▶ **Given data**
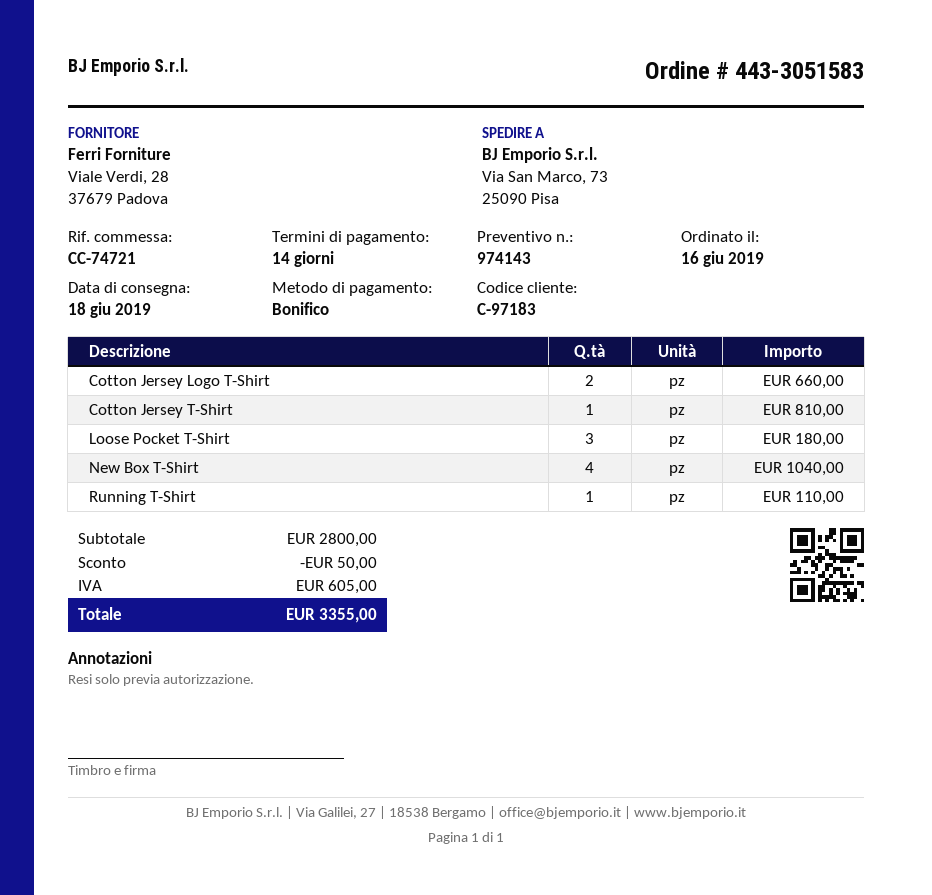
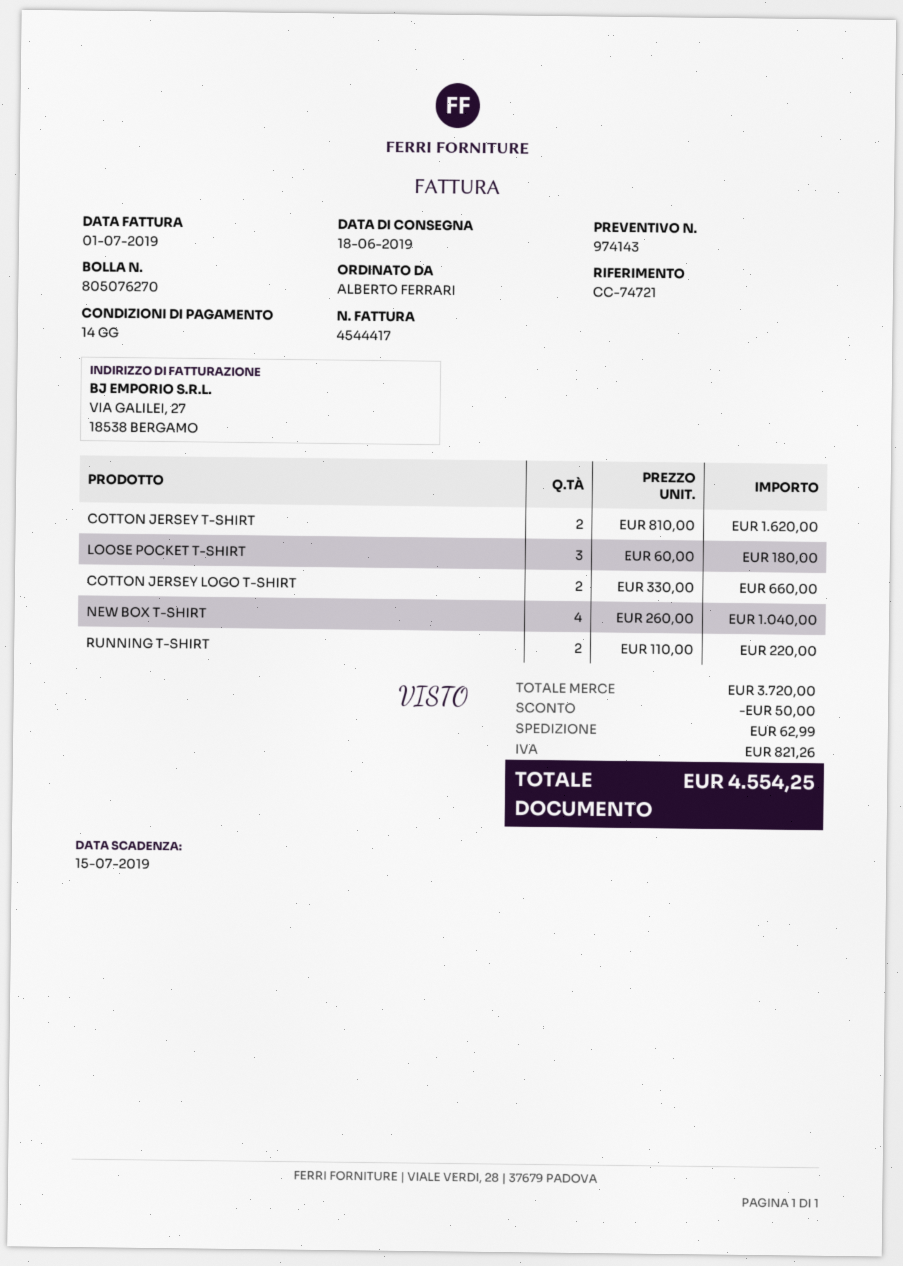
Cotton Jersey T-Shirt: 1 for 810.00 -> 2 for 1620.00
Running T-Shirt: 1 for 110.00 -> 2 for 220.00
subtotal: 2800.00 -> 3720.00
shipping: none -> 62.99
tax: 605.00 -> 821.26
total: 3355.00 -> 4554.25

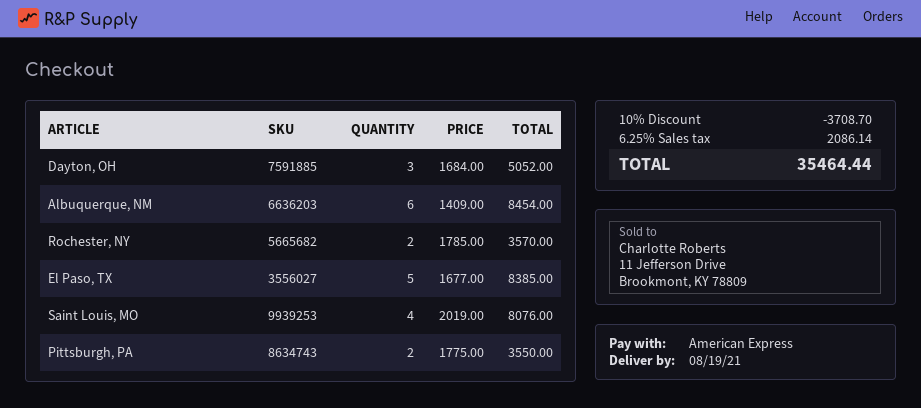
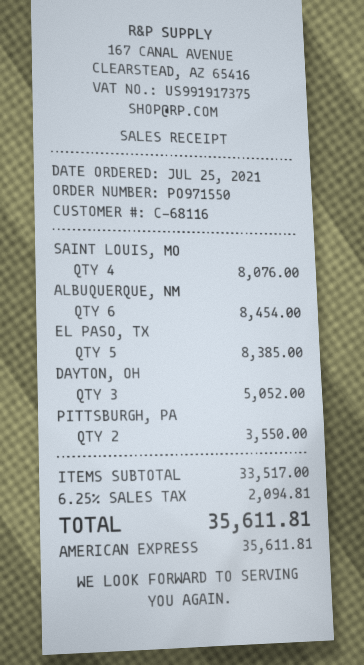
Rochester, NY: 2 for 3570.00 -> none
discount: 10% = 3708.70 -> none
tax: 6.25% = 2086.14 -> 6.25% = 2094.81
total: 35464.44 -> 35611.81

▶ **What is needed**
Take every line from the records above that has the word "none" and copy it.

▶ **Solution**
shipping: none -> 62.99
Rochester, NY: 2 for 3570.00 -> none
discount: 10% = 3708.70 -> none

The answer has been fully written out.